ML Pipeline Templates: End-to-End Tutorial
ML Pipeline Templates provide step-by-step guidance on implementing typical machine learning scenarios. Each template introduces a machine learning project structure that allows to modularize data processing, model definition, model training, validation, and inference tasks. Using distinct steps makes it possible to rerun only the steps you need, as you tweak and test your workflow. A well-defined, standard project structure helps all team members to understand how a model was created.
ML pipeline templates are based on popular open source frameworks such as Kubeflow, Keras, Seldon to implement end-to-end ML pipelines that can run on AWS, on-prem hardware, and at the edge. Kubeflow is open source, cloud native solution for ML.
The following Kubeflow extensions are introduced to address common challenges:
- get_secret for managing Kubernets secrets from Jupyter notebooks
- S3 filesystem for Kubeflow
- Kaniko KFP component for building Docker images
- Template magic for Notebooks
- Extensions for Notebooks: debugging, variable explorer
- Environment configuration for Notebooks based on configmaps and secrets
- Continuous deployment for Kubeflow Pipelines
Machine learning is increasingly used in real world systems, such as autonomous vehicles, voice recognition, language translation, and many others. However, to generate a positive ROI using ML, it needs to be operationalized (deployed into production). Since machine learning is still a new field, early adopters have run into obstacles deploying machine learning into production due to friction with engineering and IT teams. In some cases, work done by data scientists and machine learning engineers is wasted because it never escapes the lab due to technical constraints, or can't be scaled to larger data.
To address these problems, Machine Learning can take a page from a DevOps playbook. In order to deliver business value and to build intelligent software products, data science teams need to focus on the following priorities:
- Start by asking the right questions - define clear requirements for questions that machine learning models should answer/predict/estimate.
- Implement several experiments, train, and evaluate the model in the Lab environment. Ingesting, cleaning, and labeling training data sets are important steps in this process, because data scientists need as much quality data as possible in order to build and train their ML models. The more high quality data they get, the more accurate are the model predictions.
- As soon as possible, deploy the model to Test or Production environment in order to expose the model to the real life data.
- Based on user feedback and learnings for real life data, iterate frequently to build even better and more intelligent products.
Machine Learning Pipelines play an important role in building production ready AI/ML systems. Using ML pipelines, data scientists, data engineers, and IT operations can collaborate on the steps involved in data preparation, model training, model validation, model deployment, and model testing. Machine Learning pipelines address two main problems of traditional machine learning model development: long cycle time between training models and deploying them to production, which often includes manually converting the model to production-ready code; and using production models that had been trained with stale data. There are many common steps in ML pipelines that should be automated and tracked.
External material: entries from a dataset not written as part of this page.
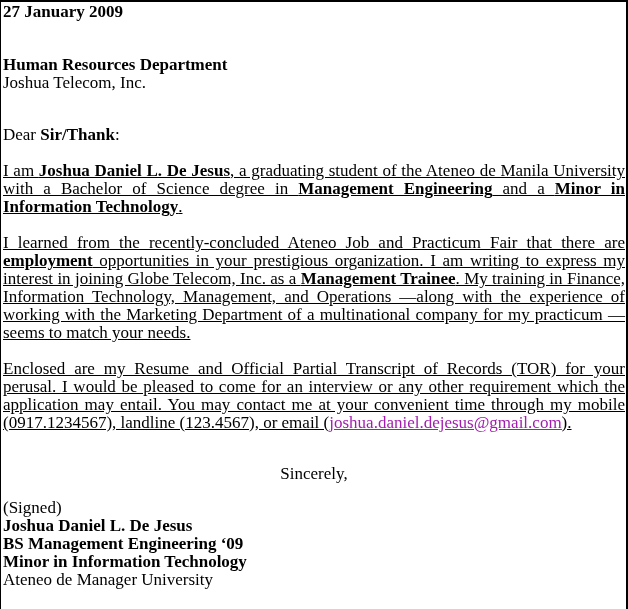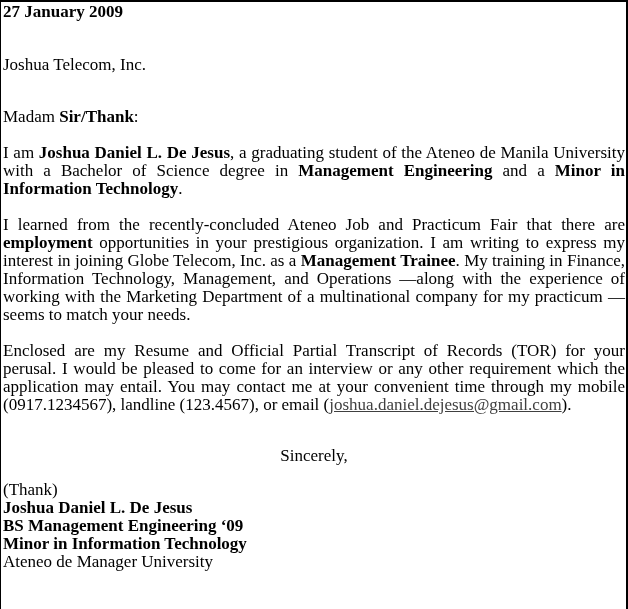--- a/index.html
+++ b/index.html
@@ -38,6 +38,7 @@
   <div class="line date-line">27 January 2009</div>
 
   <div class="recipient-block">
+      <div class="line bold">Human Resources Department</div>
       <div class="line">Joshua Telecom, Inc.</div>
     </div>
 

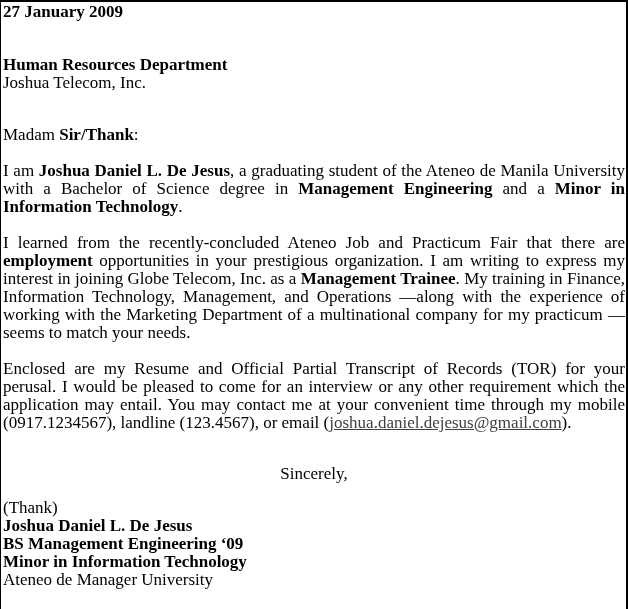--- a/index.html
+++ b/index.html
@@ -42,7 +42,7 @@
       <div class="line">Joshua Telecom, Inc.</div>
     </div>
 
-  <div class="line salutation-line"><span>Madam </span><span class="bold">Sir/Thank</span><span>:</span></div>
+  <div class="line salutation-line"><span>Dear </span><span class="bold">Sir/Thank</span><span>:</span></div>
 
   <p class="para"><span>I am </span><span class="bold">Joshua Daniel L. De Jesus</span><span>, a graduating student of the Ateneo de Manila University with a Bachelor of Science degree in </span><span class="bold">Management Engineering</span><span> and a </span><span class="bold">Minor in Information Technology</span><span>.</span></p>
 

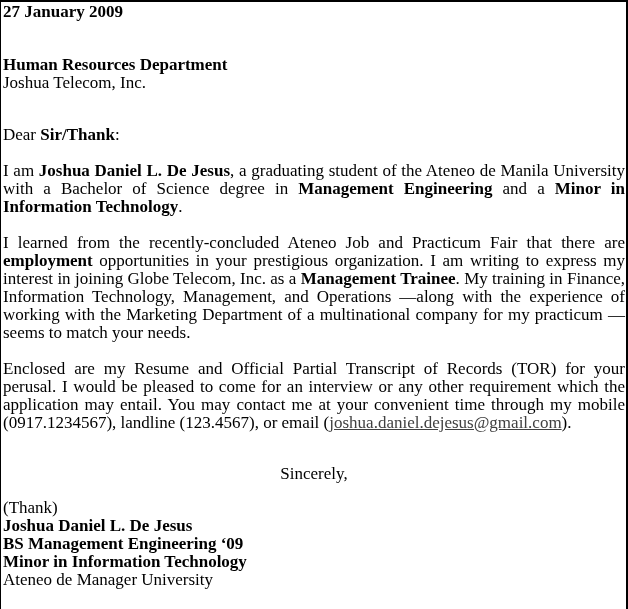--- a/index.html
+++ b/index.html
@@ -25,7 +25,7 @@
   .date-line { font-weight: bold; }
   .recipient-block { margin-top: 35px; }
   .salutation-line { margin-top: 34px; }
-  .para { margin-top: 18px; text-align: justify; }
+  .para { margin-top: 18px; text-align: justify; text-decoration: underline; }
   .closing-line { margin-top: 33px; text-align: center; }
   .signature-block { margin-top: 16px; }
   a.link { color: #404040; text-decoration: underline; cursor: pointer; }

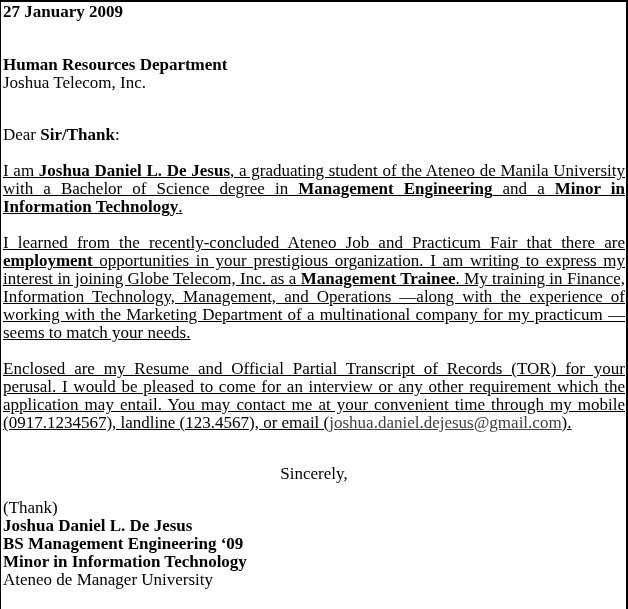--- a/index.html
+++ b/index.html
@@ -28,7 +28,7 @@
   .para { margin-top: 18px; text-align: justify; text-decoration: underline; }
   .closing-line { margin-top: 33px; text-align: center; }
   .signature-block { margin-top: 16px; }
-  a.link { color: #404040; text-decoration: underline; cursor: pointer; }
+  a.link { color: #a21caf; text-decoration: underline; cursor: pointer; }
 </style>
 </head>
 <body>

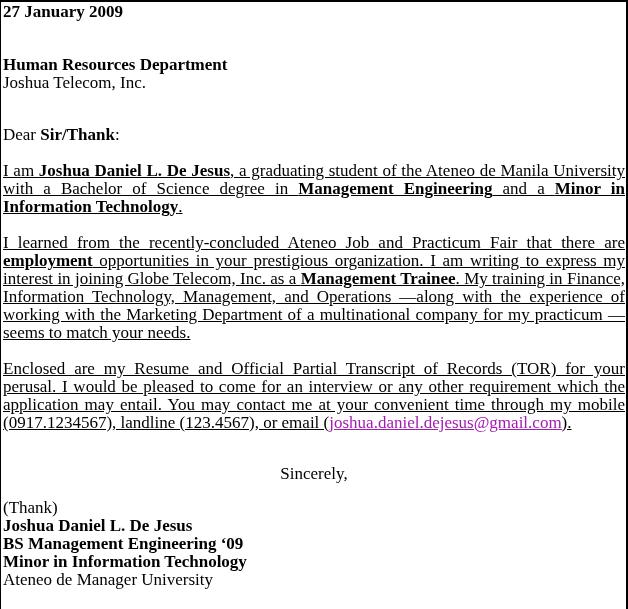--- a/index.html
+++ b/index.html
@@ -54,7 +54,7 @@
   <div class="line closing-line">Sincerely,</div>
 
   <div class="signature-block">
-      <div class="line">(Thank)</div>
+      <div class="line">(Signed)</div>
       <div class="line bold">Joshua Daniel L. De Jesus</div>
       <div class="line bold">BS Management Engineering ‘09</div>
       <div class="line bold">Minor in Information Technology</div>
For example, model validation steps must be tracked to help data scientists with evaluation of model accuracy and picking the optimal hyper parameters. Agile Stacks provide reusable machine learning pipelines that can be used as a template for your machine learning scenarios.
The following diagram shows a typical ML Pipeline. It provides a platform for running machine learning experiments: making it easy for you to try numerous ideas and techniques and manage your various trials/experiments. The arrows indicate that machine learning projects are highly iterative. As you progress through pipeline steps, you will find yourself iterating on a step until reaching desired model accuracy, then proceeding to the next step. Here is an excellent blog by Jeremy Jordan that discusses machine learning workflow in more detail. The workflow is not complete even after you deploy the model into production: you get feedback from real-world interactions and repeat data preparation and training steps.
In this tutorial we will cover how to leverage Kubeflow Pipeline templates to get your ML experiments from the lab into the real world as quickly as possible. Kubeflow Pipelines is a platform for building and deploying portable, scalable machine learning (ML) workflows based on Kubernetes. We use Kubernetes for automating deployment, scaling, and management of containerized applications. Kubernetes has evolved into the de-facto industry standard for container management and for machine learning at scale. There are many reasons why Kubernetes provides the best platform for machine learning at scale: repeatable experiments, portable and reproducible environments, efficient utilization of CPUs/GPUs, tracking and monitoring metrics in production; and proven scalability.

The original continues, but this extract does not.